* Work item: Copy every entry as is. Leave images out.

Records excerpted from a collection
────────────────────────────────────────
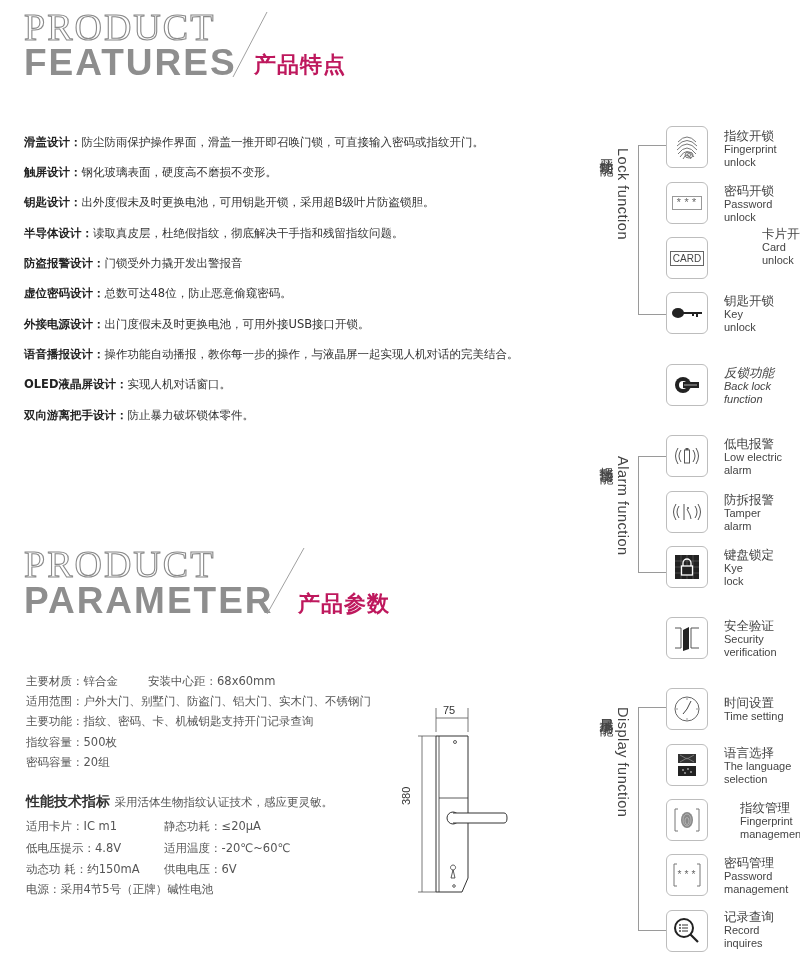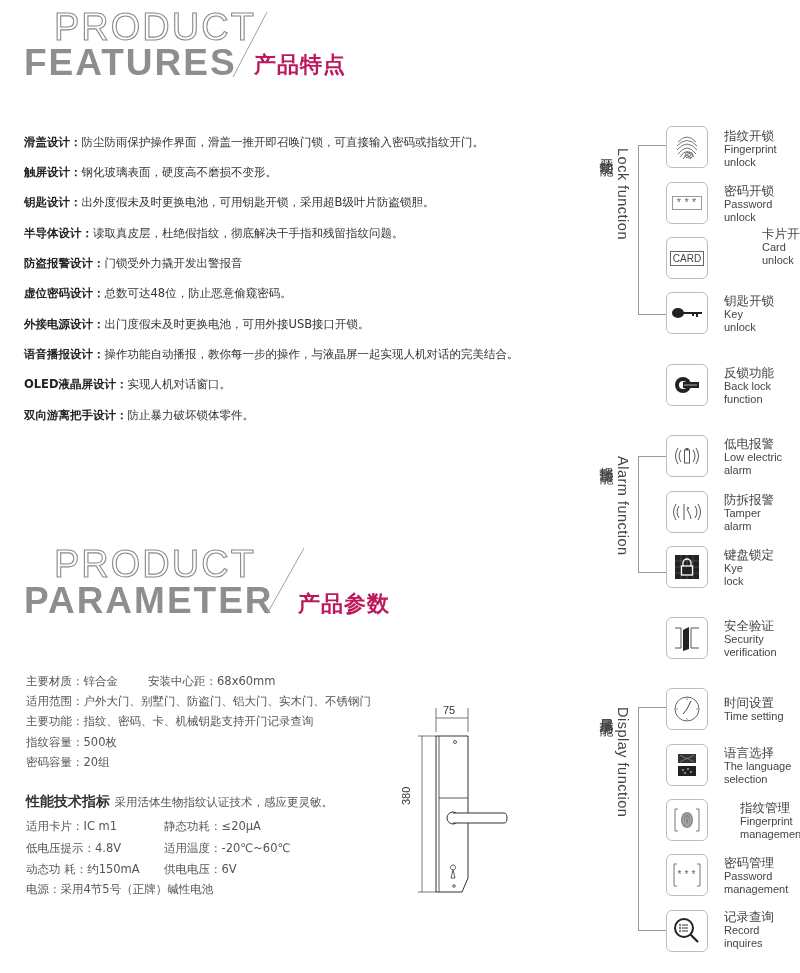"PRODUCT" .hdr-light { font-family: Liberation Sans, sans-serif -> Liberation Serif, serif; margin-left: 30px -> none }
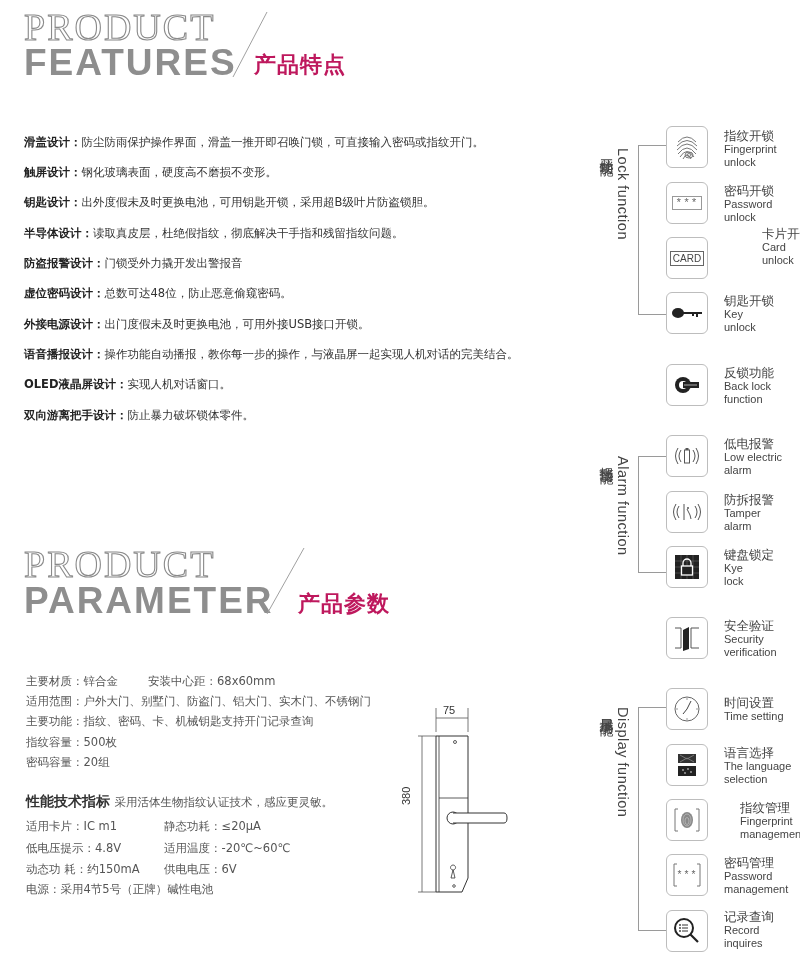"反锁功能" div.abs { font-style: none -> italic }
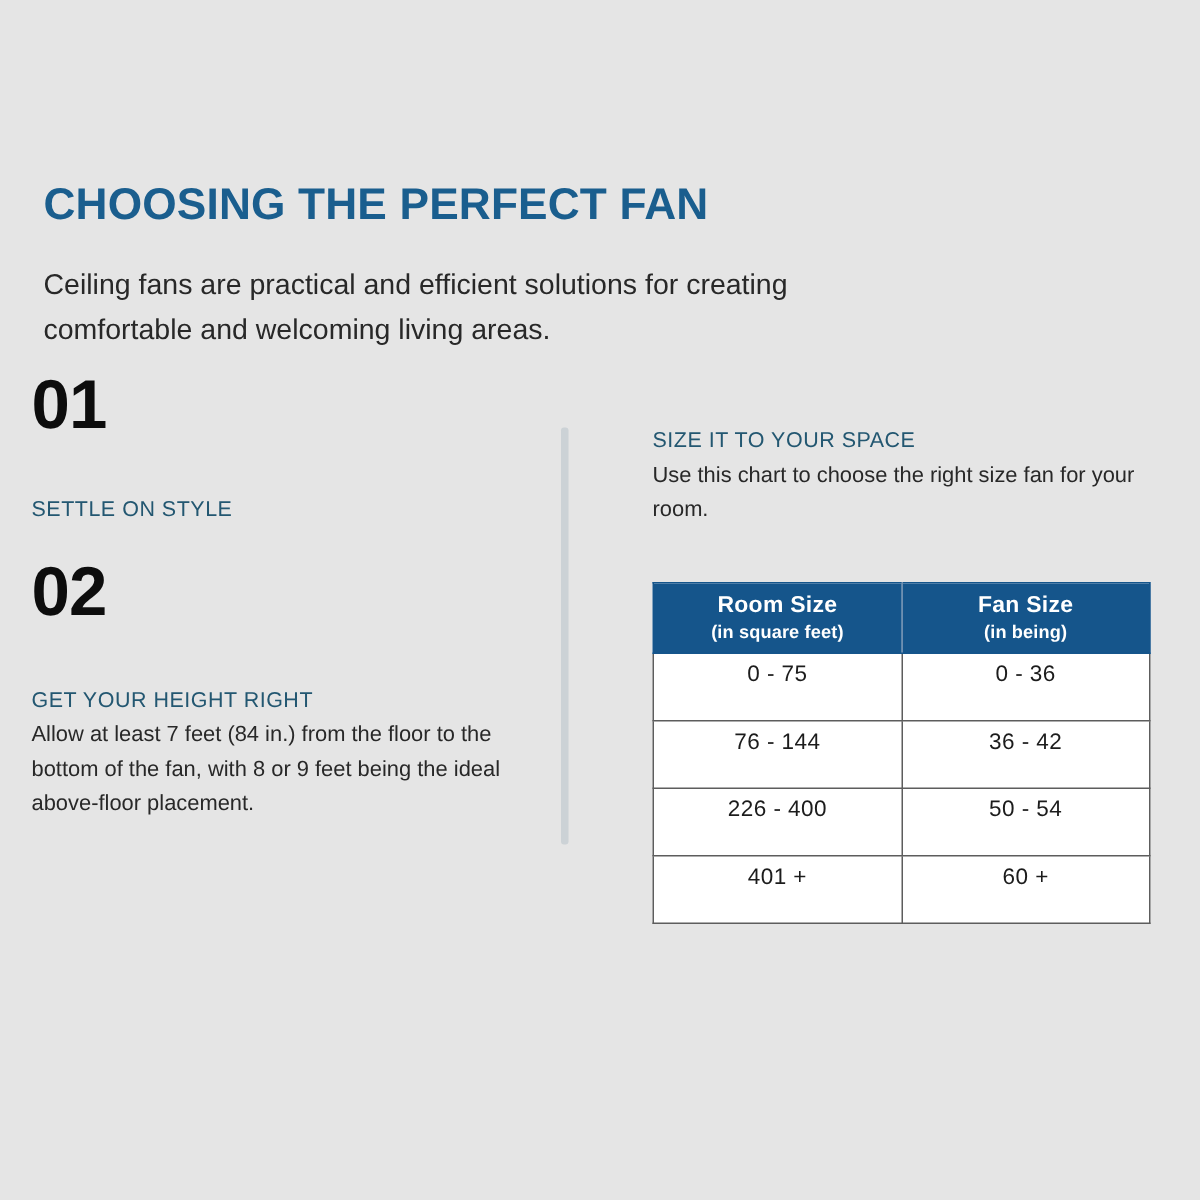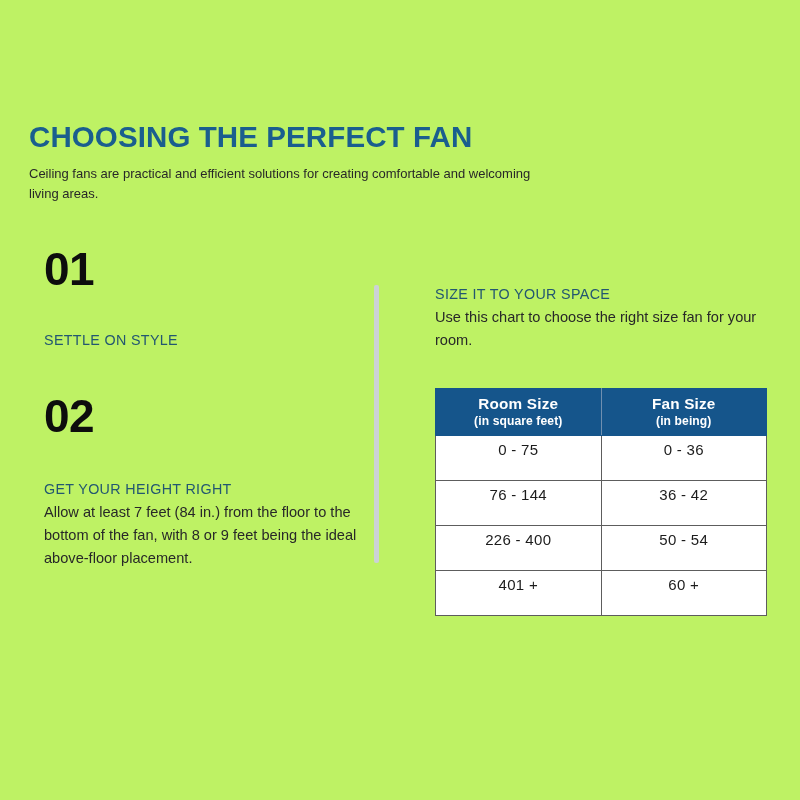"CHOOSING THE PERFECT FAN" #page { background: #bef264 -> #e5e5e5 }
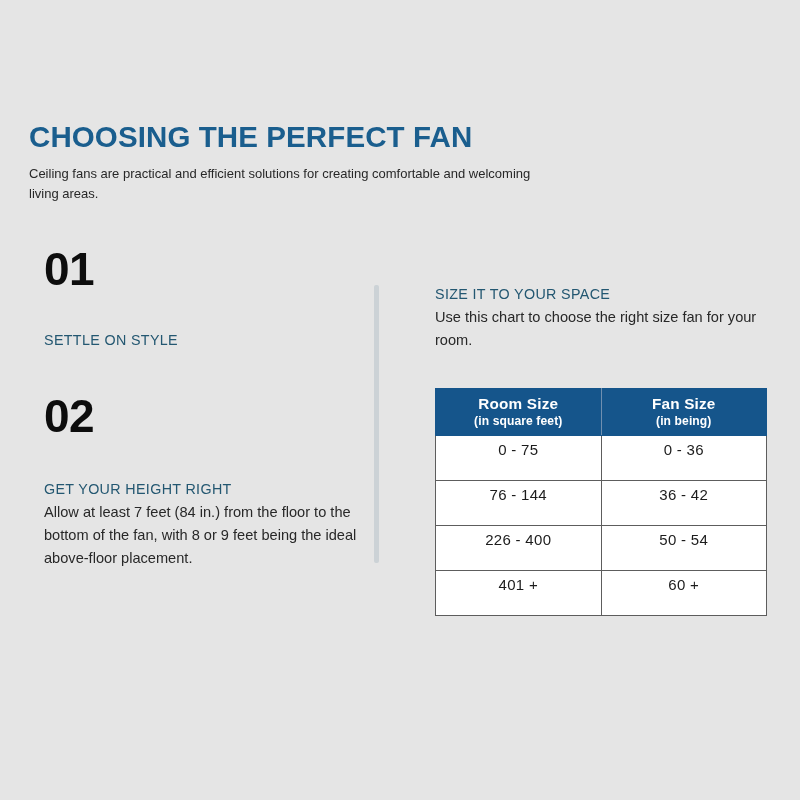"Ceiling fans are practical and" #intro-text { font-size: 13px -> 19px; margin: 12px 0 0 0 -> 24px 0 0 0 }
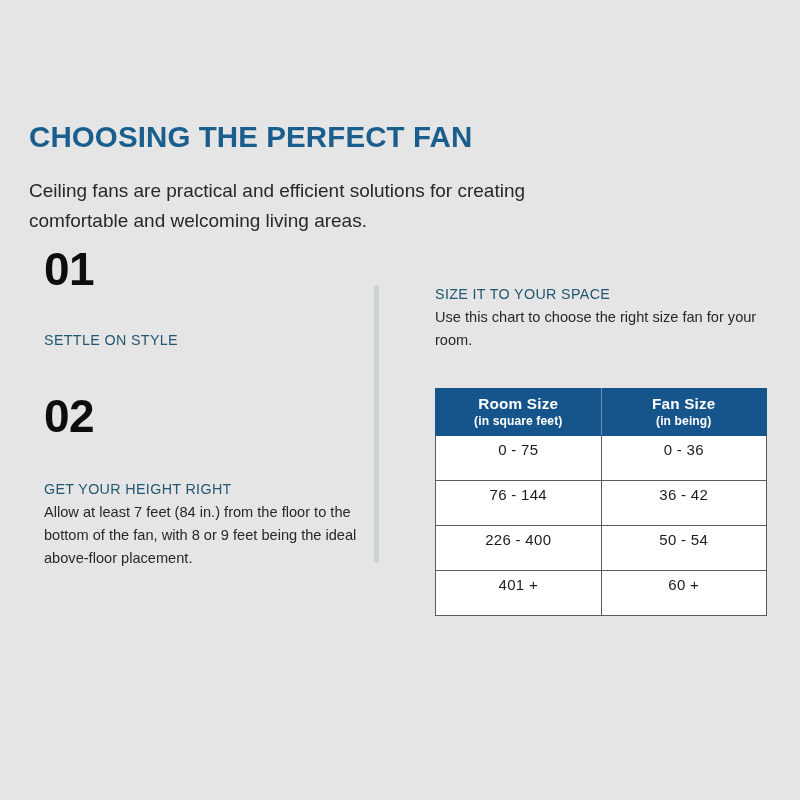"01" #col-left { left: 44px -> 21px }
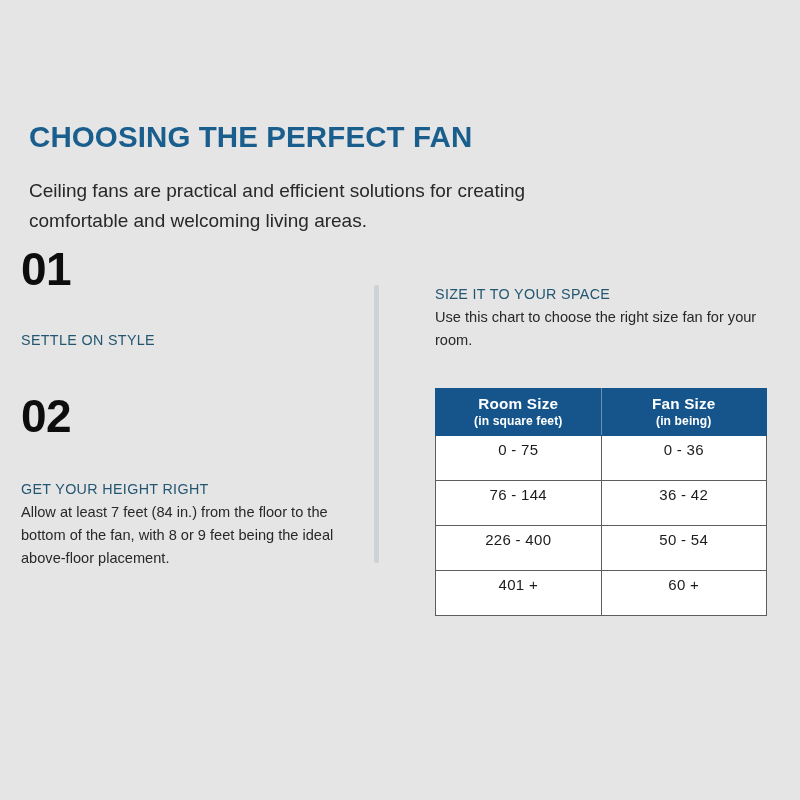"02" #step-02 { margin-top: 44px -> 22px }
────────────────────────────────────────
* Your solution:
"PRODUCT" .hdr-light { font-family: Liberation Sans, sans-serif -> Liberation Serif, serif; margin-left: 30px -> none }
"反锁功能" div.abs { font-style: none -> italic }
"CHOOSING THE PERFECT FAN" #page { background: #bef264 -> #e5e5e5 }
"Ceiling fans are practical and" #intro-text { font-size: 13px -> 19px; margin: 12px 0 0 0 -> 24px 0 0 0 }
"01" #col-left { left: 44px -> 21px }
"02" #step-02 { margin-top: 44px -> 22px }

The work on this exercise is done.